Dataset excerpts
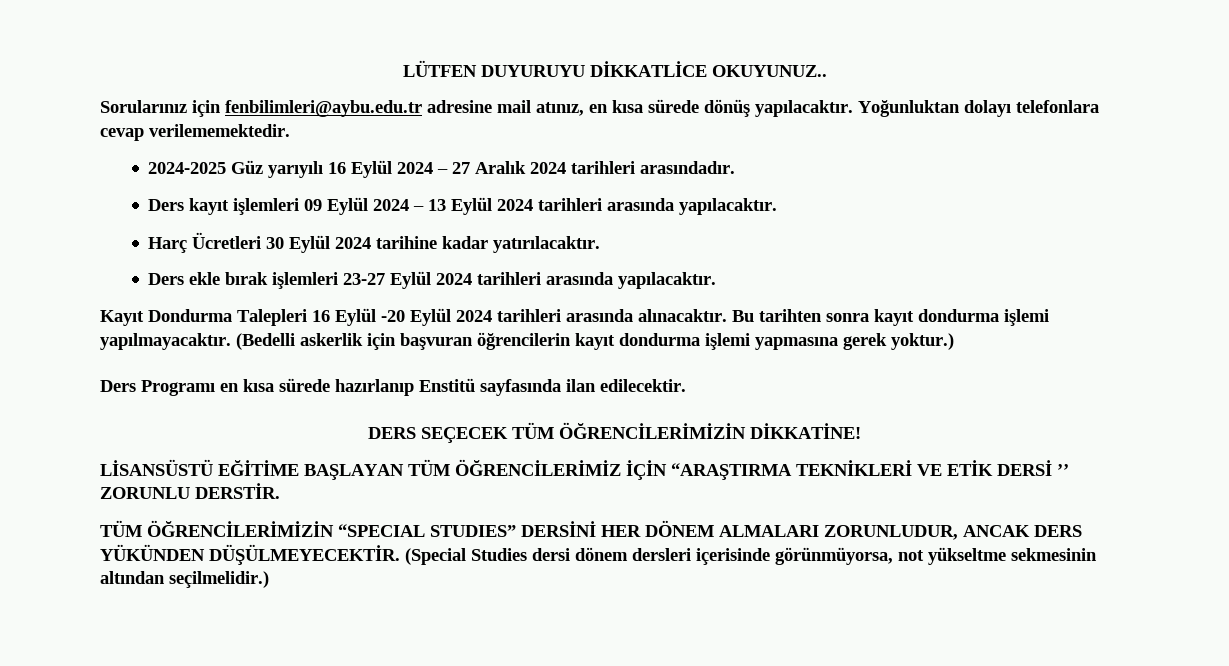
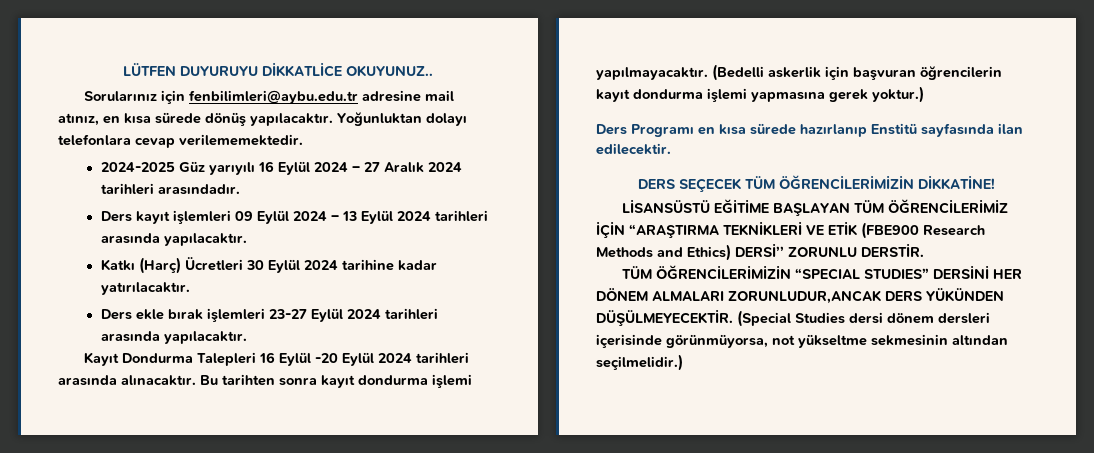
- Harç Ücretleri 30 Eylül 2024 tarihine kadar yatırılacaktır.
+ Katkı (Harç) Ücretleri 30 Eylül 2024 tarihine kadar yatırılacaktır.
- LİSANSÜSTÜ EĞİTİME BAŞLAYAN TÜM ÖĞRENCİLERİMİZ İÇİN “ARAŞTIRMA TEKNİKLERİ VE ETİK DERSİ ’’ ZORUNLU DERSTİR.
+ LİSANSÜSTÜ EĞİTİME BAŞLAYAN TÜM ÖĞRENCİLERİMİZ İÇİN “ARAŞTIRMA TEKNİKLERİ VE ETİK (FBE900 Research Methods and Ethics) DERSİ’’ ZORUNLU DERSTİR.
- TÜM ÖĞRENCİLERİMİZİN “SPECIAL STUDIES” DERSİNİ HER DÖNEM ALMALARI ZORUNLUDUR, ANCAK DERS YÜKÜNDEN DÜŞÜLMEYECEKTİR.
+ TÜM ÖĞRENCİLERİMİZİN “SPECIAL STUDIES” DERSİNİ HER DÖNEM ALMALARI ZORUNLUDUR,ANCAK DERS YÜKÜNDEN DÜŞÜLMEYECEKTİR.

---

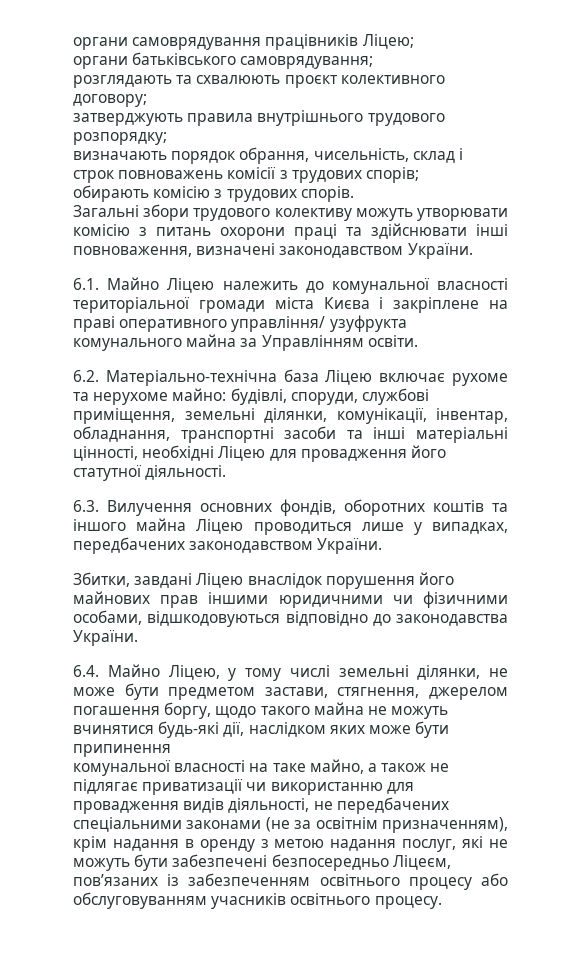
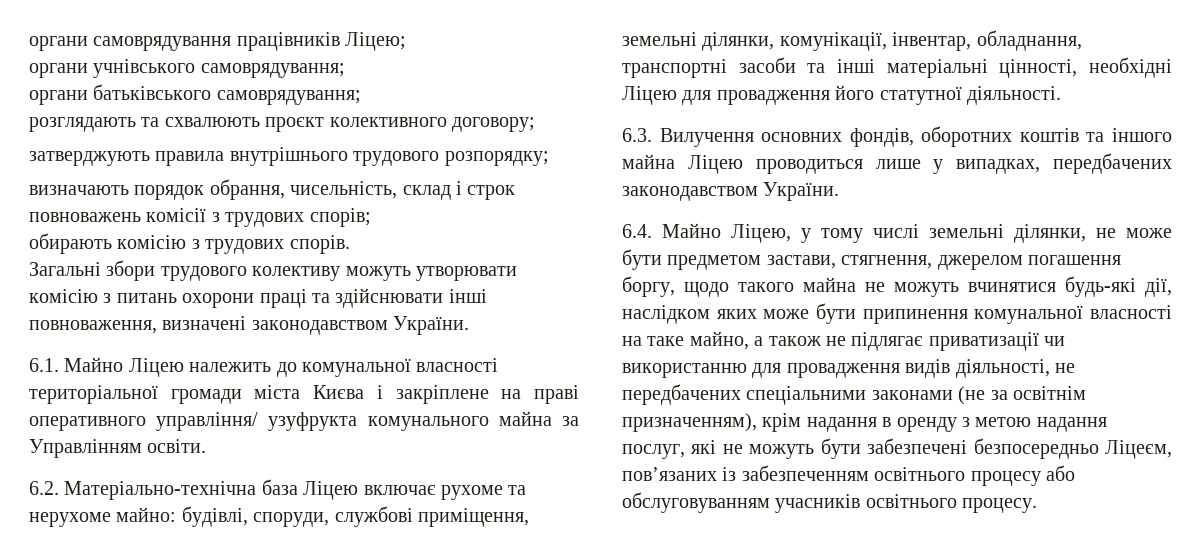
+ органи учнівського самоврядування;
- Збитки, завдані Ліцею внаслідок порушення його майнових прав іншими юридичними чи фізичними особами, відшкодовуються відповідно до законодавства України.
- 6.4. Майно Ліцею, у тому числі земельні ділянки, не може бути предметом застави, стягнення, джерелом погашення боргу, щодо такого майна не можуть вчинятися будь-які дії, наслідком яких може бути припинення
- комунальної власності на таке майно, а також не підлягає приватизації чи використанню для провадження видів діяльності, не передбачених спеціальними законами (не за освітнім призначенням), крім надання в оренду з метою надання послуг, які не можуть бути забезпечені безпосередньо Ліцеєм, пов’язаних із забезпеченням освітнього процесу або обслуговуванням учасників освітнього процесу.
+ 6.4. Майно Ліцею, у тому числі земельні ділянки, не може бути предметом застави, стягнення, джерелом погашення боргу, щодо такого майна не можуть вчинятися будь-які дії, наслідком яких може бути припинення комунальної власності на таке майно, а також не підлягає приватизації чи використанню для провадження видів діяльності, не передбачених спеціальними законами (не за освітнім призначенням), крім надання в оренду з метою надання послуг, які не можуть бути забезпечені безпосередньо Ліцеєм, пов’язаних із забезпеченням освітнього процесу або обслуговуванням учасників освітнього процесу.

§ **To do**:
Search the entries for the word "забезпечені". Copy every line where it occurs.

§ **Solution to this exercise**:
- комунальної власності на таке майно, а також не підлягає приватизації чи використанню для провадження видів діяльності, не передбачених спеціальними законами (не за освітнім призначенням), крім надання в оренду з метою надання послуг, які не можуть бути забезпечені безпосередньо Ліцеєм, пов’язаних із забезпеченням освітнього процесу або обслуговуванням учасників освітнього процесу.
+ 6.4. Майно Ліцею, у тому числі земельні ділянки, не може бути предметом застави, стягнення, джерелом погашення боргу, щодо такого майна не можуть вчинятися будь-які дії, наслідком яких може бути припинення комунальної власності на таке майно, а також не підлягає приватизації чи використанню для провадження видів діяльності, не передбачених спеціальними законами (не за освітнім призначенням), крім надання в оренду з метою надання послуг, які не можуть бути забезпечені безпосередньо Ліцеєм, пов’язаних із забезпеченням освітнього процесу або обслуговуванням учасників освітнього процесу.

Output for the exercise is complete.